Plus de 14 000 femmes enceintes ont été "exposées" à ce médicament entre 2007 et 2014.

La molécule de base de cet antiépileptique, le valproate de sodium, présente des risques élevés pour la santé du fœtus. 
La molécule de base de cet antiépileptique, le valproate de sodium, présente des risques élevés pour la santé du fœtus.  (GARO / PHANIE / AFP)

Une information judiciaire a été ouverte sur le scandale de la Dépakine, vendredi 23 septembre, a indiqué une source judiciaire à l'AFP. La molécule de base de cet antiépileptique, le valproate de sodium, présente des risques élevés (de l'ordre de 10%) de malformations congénitales chez le fœtus, mais également un risque accru d'autisme et de retards intellectuels et de retard pour marcher, pouvant atteindre jusqu'à 40% des enfants exposés. 

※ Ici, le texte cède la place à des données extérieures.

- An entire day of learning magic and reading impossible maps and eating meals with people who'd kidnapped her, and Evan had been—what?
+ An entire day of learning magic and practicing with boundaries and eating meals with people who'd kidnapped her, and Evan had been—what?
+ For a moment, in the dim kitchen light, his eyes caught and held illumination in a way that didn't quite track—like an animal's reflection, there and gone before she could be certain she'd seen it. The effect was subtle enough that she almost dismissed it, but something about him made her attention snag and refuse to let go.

Le parquet de Paris a ouvert une information judiciaire pour "tromperie aggravée" et "blessures involontaires", a précisé cette source judiciaire. Elle fait suite à l'enquête préliminaire menée sous l'autorité du parquet depuis septembre 2015.

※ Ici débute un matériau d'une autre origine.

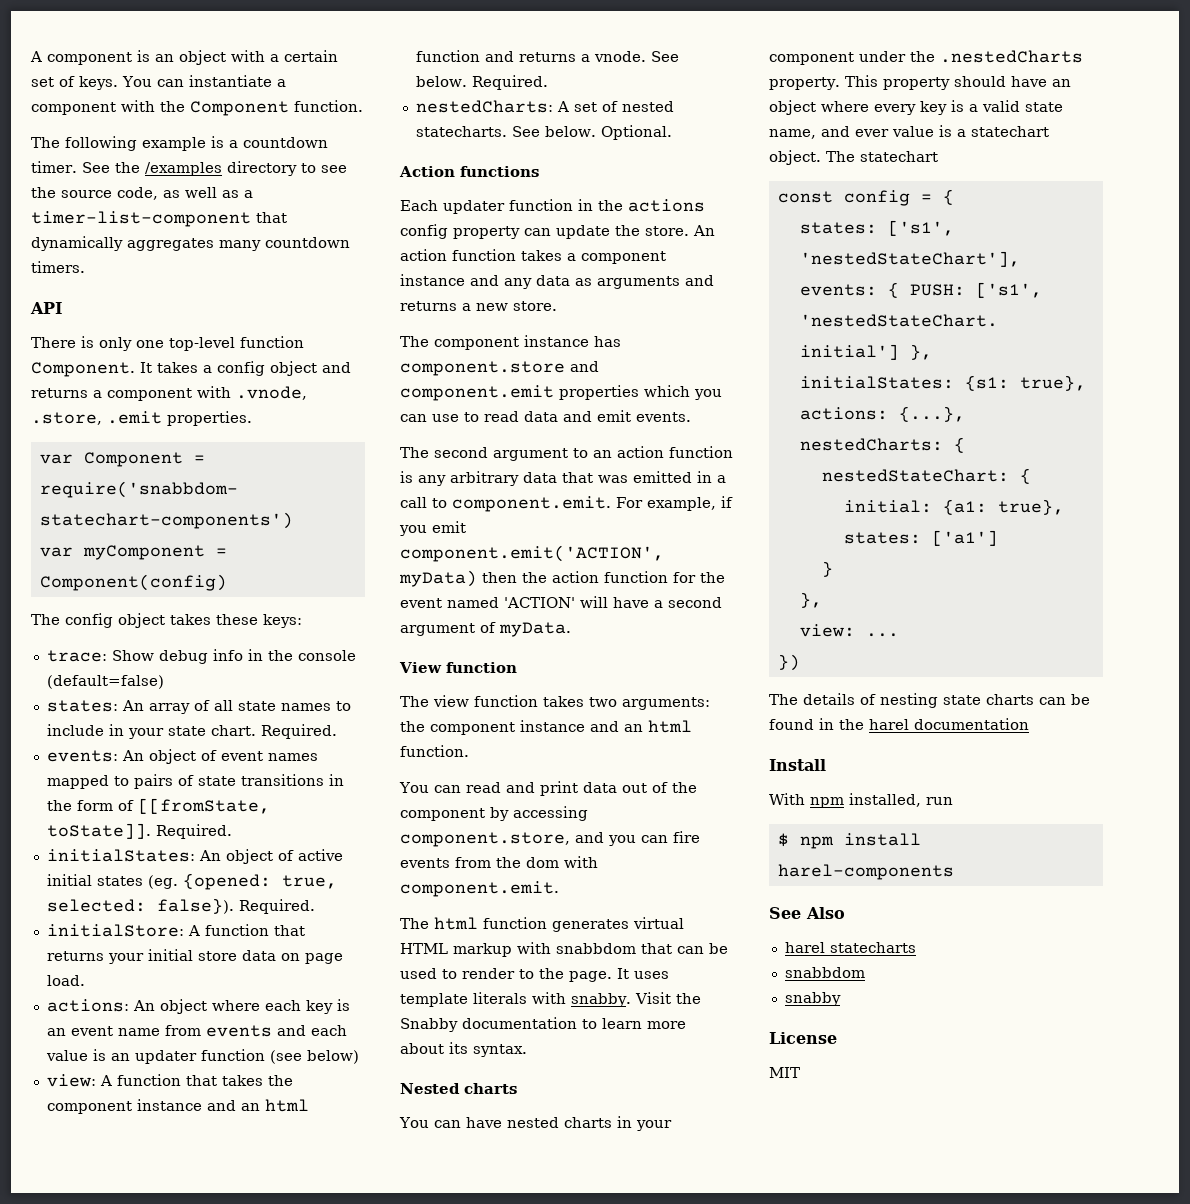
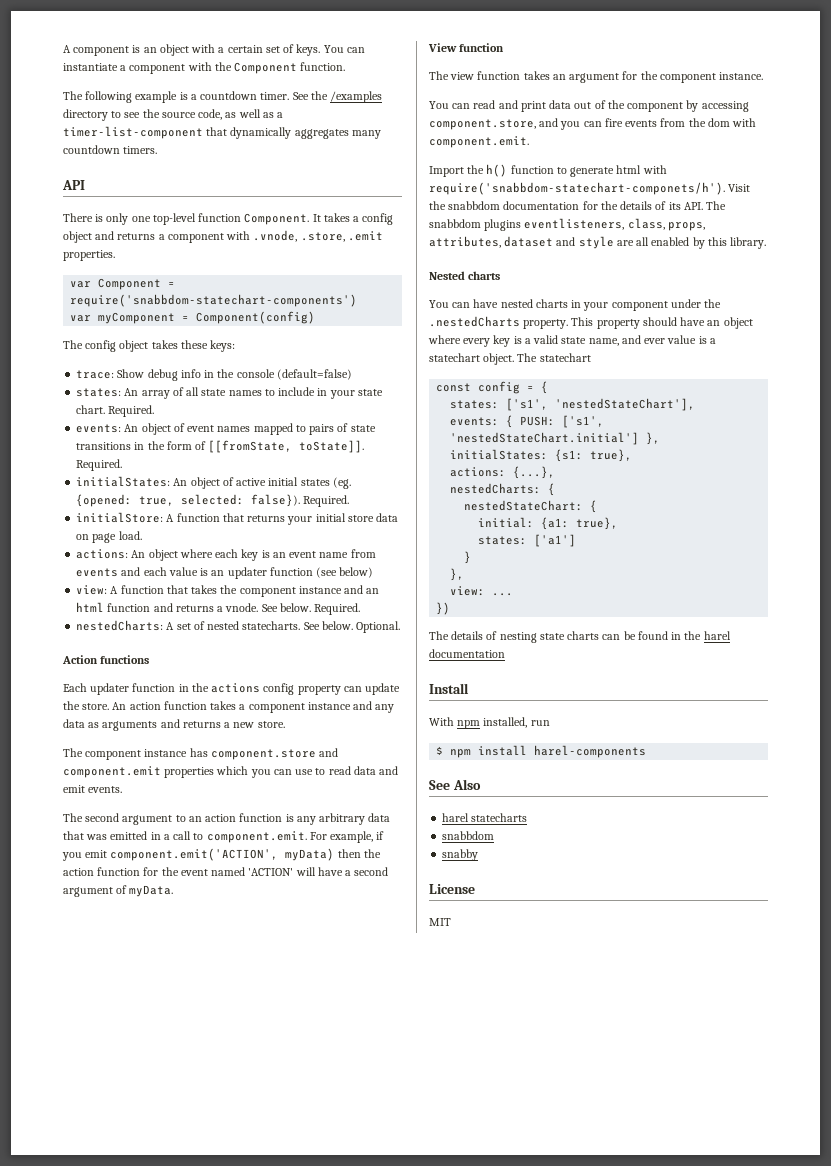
- The view function takes two arguments: the component instance and an html function.
+ The view function takes an argument for the component instance.
- The html function generates virtual HTML markup with snabbdom that can be used to render to the page. It uses template literals with snabby. Visit the Snabby documentation to learn more about its syntax.
+ Import the h() function to generate html with require('snabbdom-statechart-componets/h'). Visit the snabbdom documentation for the details of its API. The snabbdom plugins eventlisteners, class, props, attributes, dataset and style are all enabled by this library.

14 000 femmes enceintes exposées

L'association de victimes de l'antiépileptique Dépakine a annoncé, mercredi 21 septembre, avoir déposé une plainte avec constitution de partie civile. Il est "urgent qu'une enquête indépendante soit diligentée pour comprendre comment (...) la Dépakine et ses dérivés ont continué d'être majoritairement prescrits chez des femmes enceintes" alors que les dangers pour le fœtus étaient connus, a souligné l'Association d'aide aux parents d'enfants souffrant du syndrome de l'anticonvulsivant (Apesac).

Fin août, le ministère de la Santé a reconnu que plus de 14 000 femmes enceintes avaient été "exposées" à la Dépakine entre 2007 et 2014, alors que les effets de la Dépakine sur la santé des fœtus étaient connus.